Diagnostic accuracy of cognitive impairment for screening in two cohorts

	True	True	Total of	Diagnostic
	positives	negatives	subjects	accuracy
Discovery cohort	126	709	1,139	73.3%
Validation cohort	194	665	1,236	69.5%

Diagnostic accuracy = (the number of true positives + the number of true negatives)/total number of subjects.

DISCUSSION

Olfactory dysfunction is a common and early symptom of many neurodegenerative diseases, particularly of AD [18]. Studies show that olfactory impairment tested by odor detection threshold, odor discrimination, and odor identification has clinical application as an early diagnostic biomarker for MCI and AD [9 , 20]. Identification and discrimination were achieved through an interaction with cognitive functions that recall and relate to semantic memory, verbal memory, and executive function [9 , 21]. However, odor detection threshold test was more associated with basic sensory perception processes, more convenient and likely to screen in large number population [11, 21]. In our current study, we analyzed the association between olfactory function detected by odor detection threshold with cognitive performance. We found that measuring OTS could effectively distinguish cognitive impaired (MCI and dementia) from the normal cognition populations, and cut-off value 3 showed the highest validity for the screening.

The shared and connected projections of brain-olfactory structures are the basis for the correlation between olfaction and cognition [22, 23]. Olfactory receptors are located in the olfactory epithelium in the nasal cavity consisted of supporting cells, olfactory cells, and base cells. The axons of olfactory cells form olfactory nerves projecting to the olfactory bulb. Then, mitral cells in olfactory bulb project to piriform cortex, which form triples with the amygdala (CoA) and the lateral entorhinal cortex (EC), respectively [24]. EC and CoA are also bidirectionally connected with olfactory bulb and hippocampus. These brain regions are particularly susceptible to aging and neurodegeneration, with aging being the major risk factor for cognitive, and as well as odor function [25, 26]. Odor detection threshold, odor discrimination, and odor identification domains decreased with aging, while odor detection threshold in particular was much greater compared to the other two [11]. In both of our cohorts, age was associated with the decreased olfaction and cognitive. In addition, APOE ɛ4, the highest genetic risk factor for sporadic AD and cognitive impairment [6], is also associated with decreased olfactory function [27]. Compared with APOE ɛ4 non-carriers, the ɛ4 carriers had worse olfactory function, consistent with previous studies [27, 28]. Olfactory dysfunction is a predictor and a diagnostic marker of AD, partly for the spatial and temporal patterns of pathological progression in neurodegenerative diseases [18]. Brain regions associated with olfactory function are impaired earlier than that associated with cognition. Neurofibrillary tangles in the olfactory bulb are among the earliest pathologic features of AD, which are also seen in the projection pathways from the olfactory bulb to secondary olfactory brain regions, including the piriform and medial temporal cortex, orbitofrontal cortex, and other limbic regions [18, 29]. Tau pathology occurs earlier in olfactory-pathways than in the brain regions associated with cognitive function, in which the spread of hippocampal Tau pathology is originated from EC [30].

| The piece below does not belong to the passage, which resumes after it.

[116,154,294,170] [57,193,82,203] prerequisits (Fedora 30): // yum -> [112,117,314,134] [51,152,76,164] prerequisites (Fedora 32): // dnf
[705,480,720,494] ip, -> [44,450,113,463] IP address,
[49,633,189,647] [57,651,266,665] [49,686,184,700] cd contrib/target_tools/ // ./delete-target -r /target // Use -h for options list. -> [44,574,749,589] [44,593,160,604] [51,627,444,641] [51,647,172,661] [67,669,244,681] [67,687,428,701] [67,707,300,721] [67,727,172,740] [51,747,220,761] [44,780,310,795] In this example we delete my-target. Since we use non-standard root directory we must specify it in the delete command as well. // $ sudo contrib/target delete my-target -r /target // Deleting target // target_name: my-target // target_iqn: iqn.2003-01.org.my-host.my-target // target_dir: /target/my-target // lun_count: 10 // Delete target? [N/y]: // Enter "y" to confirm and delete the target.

According to several cross-sectional and longitudinal studies, impaired olfaction is believed to be associated with incident MCI/AD or cognitive decline [8 , 31]. In T2DM patients, the alteration of olfactory network appears before clinically measurable cognitive decrements, bridging the gap between the central olfactory system and cognitive decline [32]. A LIFE-Adult-Study based on 6,783 participants had found that better olfactory performance was associated with better cognitive performance [10]. Cognitive assessments comprised tests from 5 different tests and the “Sniffin’ Sticks Screening 12” test have been used to measure olfactory identification performance. However, the ability to discriminate individuals with or without cognitive impairment was limited (AUC = 0.55 to 0.62). A small sample study in 195 elderly people was aimed to find the optimal cut-off scores for screening MCI and dementia [9], and an odor threshold with a cut-off point of 2 showed high validity for distinguish AD from MCI (AUC = 0.72). Longitudinal studies in nationalities and ethnicities gave further proof that olfactory impairment is associated with incident MCI and progression from MCI to AD [8 , 34]. They suggest that olfactory tests have potential for screening MCI or MCI that is likely to progress. Of note is that none of the included studies used for follow-up was odor detection threshold, and whether it could predict progression to MCI/AD requires further evaluation.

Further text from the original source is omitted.